Take a closer look at your credit card statement

Published 4:00 am Wednesday, March 4, 2009

Editor’s note: Bob Mullins is a certified money management volunteer at Bend’s Consumer Credit Counseling Services of Mid-Oregon. His column offers personal financial advice to Central Oregonians.

This column is the second in a two-part series about understanding your credit card agreement.

Once you get that shiny new credit card, you’re going to want to take it for a spin, but be careful.

If you thought reading that application was tedious, just wait until you get the actual credit card agreement. It will likely be more than 30 pages of boring legal jargon, but trust me — you want to pay attention to all of it because these are the playing rules for using your credit card.

You may not want to adhere to my rules for credit card usage, which include paying the balance off every month, but you do want to pay attention to the credit card company rules. In addition, you may want to impose some rules of your own so that you don’t get into trouble, especially if you’re trying to improve your credit score.

According to Fair Isaac Corp., 30 percent of your FICO credit score is based on your debt-to-available-credit ratio (your balance divided by your line-of-credit). If your credit card has a $1,000 line of credit and you charge more than $300, you run the risk of lowering your credit score (if that is the only credit you have).

The FICO model has determined that the greater your debt-to-available-credit ratio, the more likely you will default on your financial obligation, so the credit score will begin to drop once that level enters the danger zone. At 30 percent, it will drop a little, but the credit score will gradually decrease more and more as the ratio gets larger.

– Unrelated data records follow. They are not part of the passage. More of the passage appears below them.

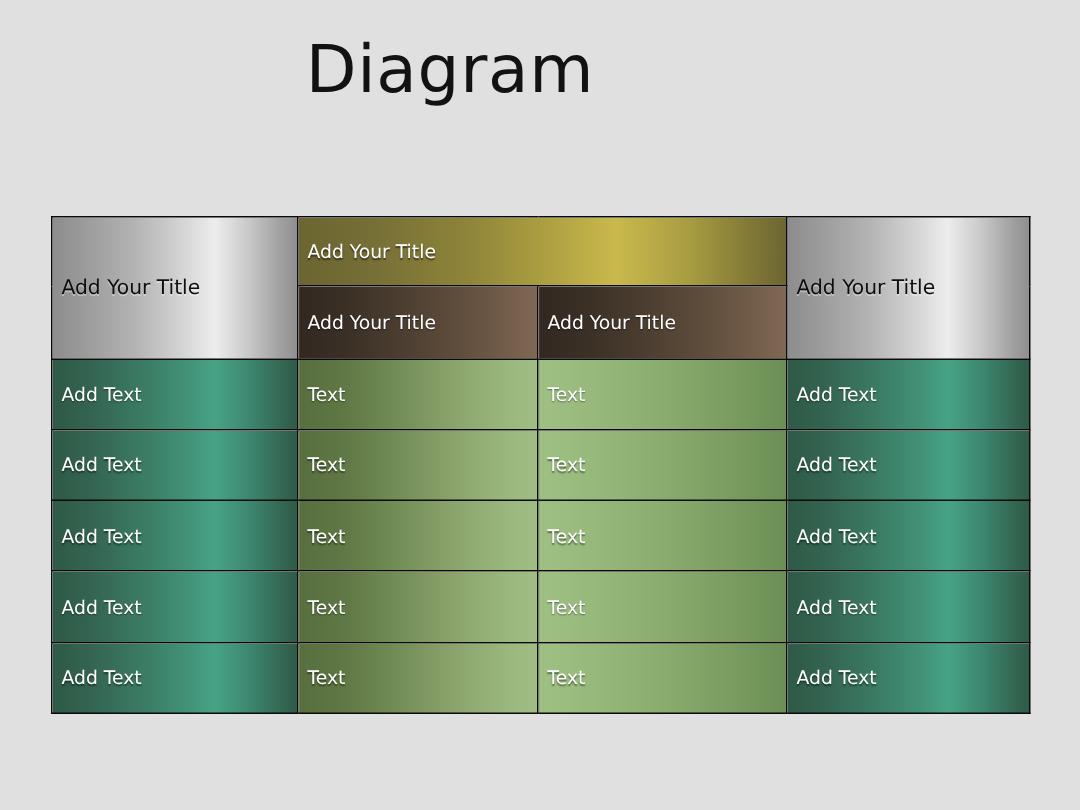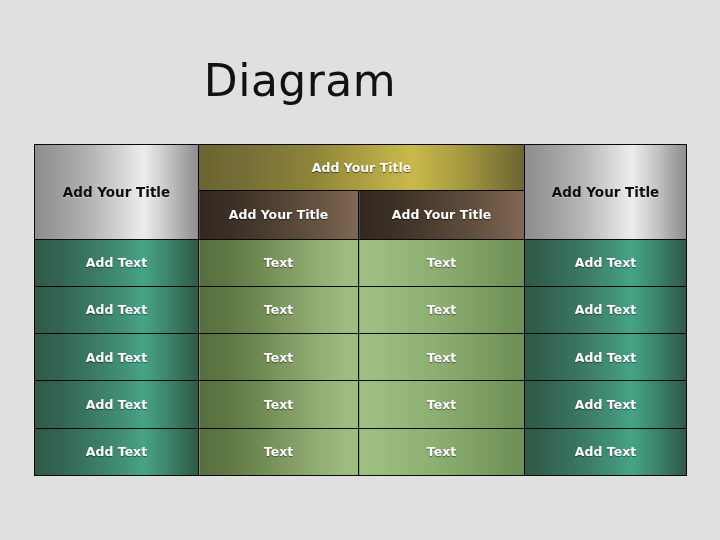--- a/index.html
+++ b/index.html
@@ -20,7 +20,7 @@
   #slide-title {
     position: absolute;
     left: 0;
-    top: 58px;
+    top: 24px;
     width: 600px;
     text-align: center;
     font-family: "DejaVu Sans", "Liberation Sans", sans-serif;

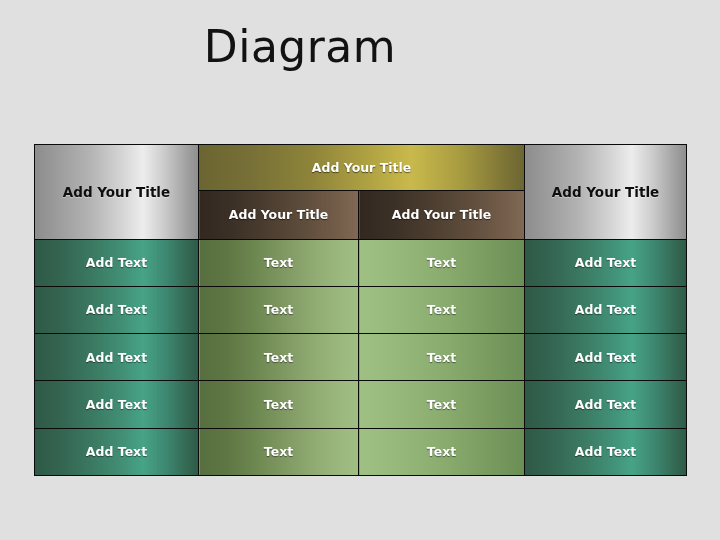--- a/index.html
+++ b/index.html
@@ -44,10 +44,10 @@
   #diagram-table td {
     border: 1px solid #0a0a0a;
     padding: 0;
-    text-align: center;
+    text-align: left;
     vertical-align: middle;
     font-size: 12.5px;
-    font-weight: bold;
+    font-weight: normal;
     overflow: hidden;
   }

Let’s look at a more realistic example: You owe $10,000 on that car you bought three years ago, and you’re still paying off $10,000 of your student loan. You have three credit cards with a $2,000 balance and a $5,000 line-of-credit on each. Add everything together and you have $26,000 of debt and $35,000 of available credit. That’s more than 74 percent of debt to available credit. You can see how easy it is to get in over your head. Yet when compared with many people today, that example is still quite low.

Reading the statement

You need to read your statement each and every month, and pay attention to those change notices that the credit card company sends you with ever increasing frequency. At this time, credit card companies are able to change the terms of your agreement unilaterally. You need to understand these changes, because they can and will affect you.

A very important change that has been gradually implemented during the past few years involves increasing your minimum payment, which used to be 1.5 percent to 2 percent of your balance, to closer to 4 percent of that balance. It’s important for you to realize that this change has been coming about since the end of 2005, and that it isn’t some conspiracy by the credit card companies.

Realizing that people were getting into situations where they would be paying for their credit card debt for decades, federal regulators developed some guidelines for credit card payments.

They suggested that credit card companies needed to establish minimum payments that would require that people pay all fees, interest and at least 1 percent of the principal balance on their cards each month.

This way, instead of paying on a credit card for decades, people would pay off the balance within seven to 10 years. This change is intended to save you money, but in the short run it makes borrowing money more costly.

Other important changes that I’ve noticed in the past few months include: increasing your annual percentage rate, reducing your credit limit, changing your payment due date (they always make it sooner) and reducing your grace period.

In addition, you may see changes to when a late payment will trigger the default rate, which is the highest rate the company will charge you, and this can be as early as one day late or a full 30 days late.

How can these changes affect you? If your minimum payment is increased, sometimes by more than 100 percent, you may find it difficult to meet your obligations.

If your APR is increased, then your cost of borrowing gets more expensive. If your credit limit is reduced, then you run a greater risk of exceeding that limit and incurring an over-limit fee, and you may find that your debt-to-available credit has exceeded 30 percent and is in the danger zone.

A change to your due date may cause you to be late with a payment, especially if you’ve had the same due date for quite some time, and that could cost you as much as $39, according to the most recent Credit Card Agreement I received from MBNA, which services one of my VISA credit cards.

As for a reduction in your grace period, which usually comes with a new due date, that will only affect you if you regularly pay your balance in full. The grace period is that time — usually 20 to 30 days — between the date of your statement closing and the date by which you must pay your balance in full, to avoid a finance charge on purchases.

The important thing to remember is that you can get better terms on your credit cards, but the only way you can do so is to read those applications, statements and change notices.